C'est quand elle est descendue de sa voiture que Pedro a pensé à
une rose anglaise.
Bonjour Madame Marie...
Kadli.
Pardon ?
Marie Kadli, mais appelez-moi Marie Patch comme tout le monde. Ça
ne me vexera pas vous savez ?
Et pourquoi Marie Patch ?
Si vous pensez que c'est à cause du choc des mots, vous avez tout
faux ! C'est simplement parce que j'essaie régulièrement
d'arrêter de fumer. Faut croire que le patch n'a pas d'emprise sur
moi. Mais bon, on n'est pas là pour ça. Dites-moi plutôt ce qui
vous a amené à vous intéresser au sujet qui nous préoccupe.
Pedro entraîne Marie Patch dans son atelier où il a pris soin de
cacher sous des tentures tout son bric-à-brac entassé ces derniers
mois. Il n'a laissé en évidence que la porte d'armoire à glace
ramenée de sa dernière péripétie champêtre, les quelques photos
récupérées dans la boîte en fer blanc, auxquelles il a joint un
bidon d'huile Motul éventré.
Voilà ce que l'on trouve parfois dans les fossés bordant nos
belles routes de campagne. Et je pourrais vous en montrer bien
davantage.
C'est dégueulasse !!
Répugnant, je ne vous le fais pas dire !
Et vous en voyez souvent de tels dépôts ?

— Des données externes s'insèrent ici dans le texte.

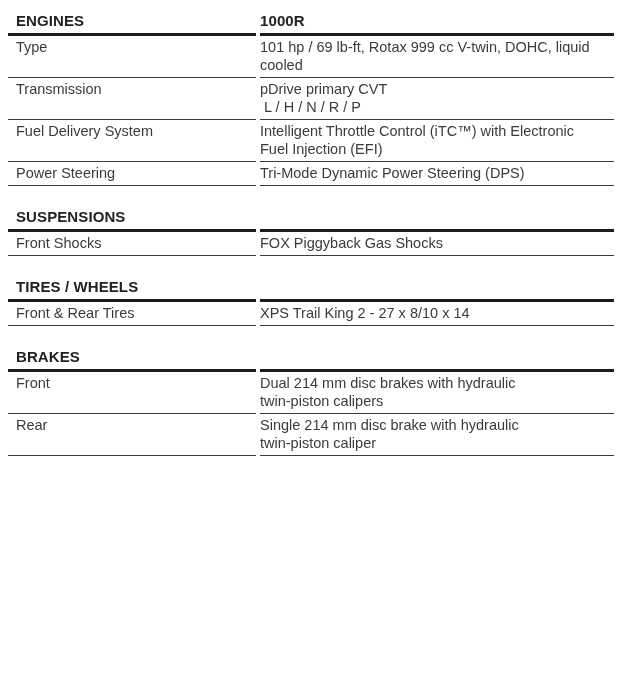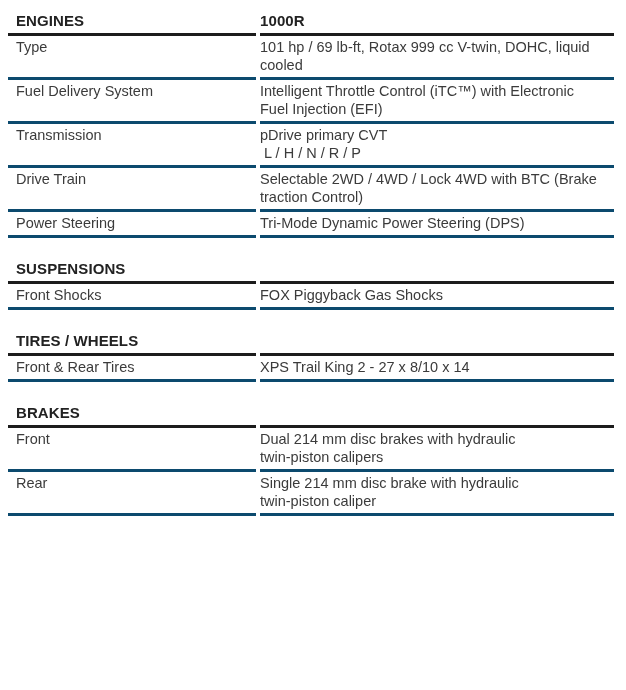"Type" td { border-bottom: 3px solid #0c4a6e -> 1px solid #0c4a6e }
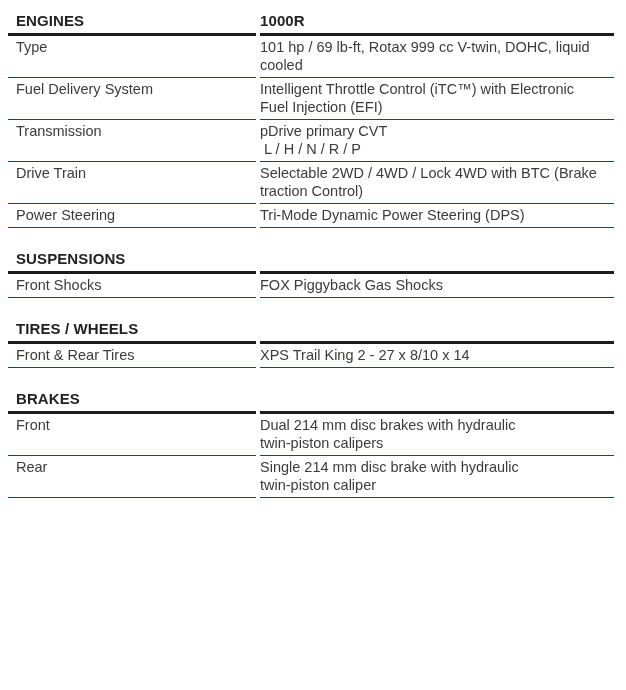"Fuel Delivery System" tr { order: before "Transmission" -> after "Transmission" }
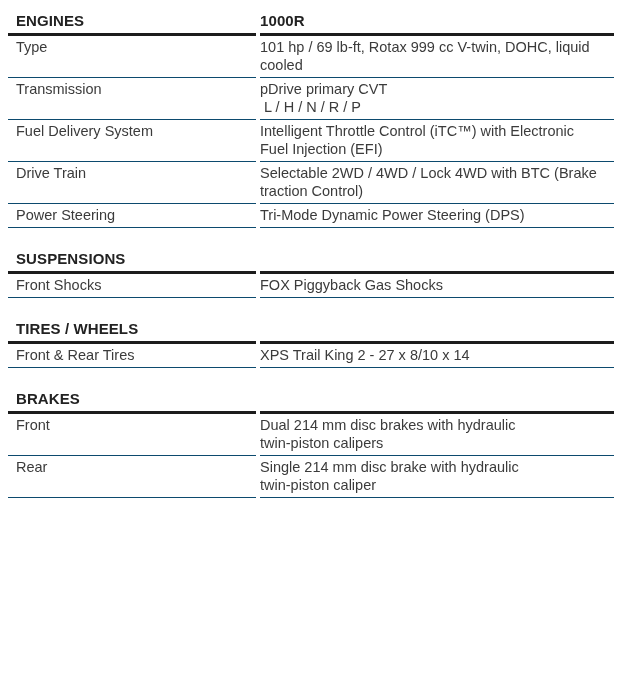"Drive Train" tr { html: <tr> <td>Drive Train</td> <td>Selectable 2WD / 4WD / Lock 4WD with BTC (Brake traction Control)</td> </tr> -> none }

Plus qu'il n'en faut ! Là aussi, je pourrais vous en montrer.
Mais je pense qu'il serait plus intéressant pour vous de commencer
votre enquête dans les services municipaux qui ont à gérer ces
désagréments.
Je pense effectivement qu'il faudrait sensibiliser nos lecteurs à
ce problème.
Vous pourriez peut-être commencer par la mairie d'Aizenay. Ne leur
dites pas que vous venez de ma part. Je préfère rester dans
l'ombre.
Comme vous voudrez. Je vous recontacterai ensuite pour que vous
m'emmeniez sur le terrain. Je serai peut-être accompagné de mon
photographe personnel pour illustrer l'article.
En regardant la C3 rouge de Marie quitter le chemin de la
Pousselisière, Pedro ne peut s'empêcher de se frotter les mains.
« Opération amorçage réussie. Un petit mensonge vaut parfois
tous les Bill Gates du monde », siffle-t-il entre ses dents.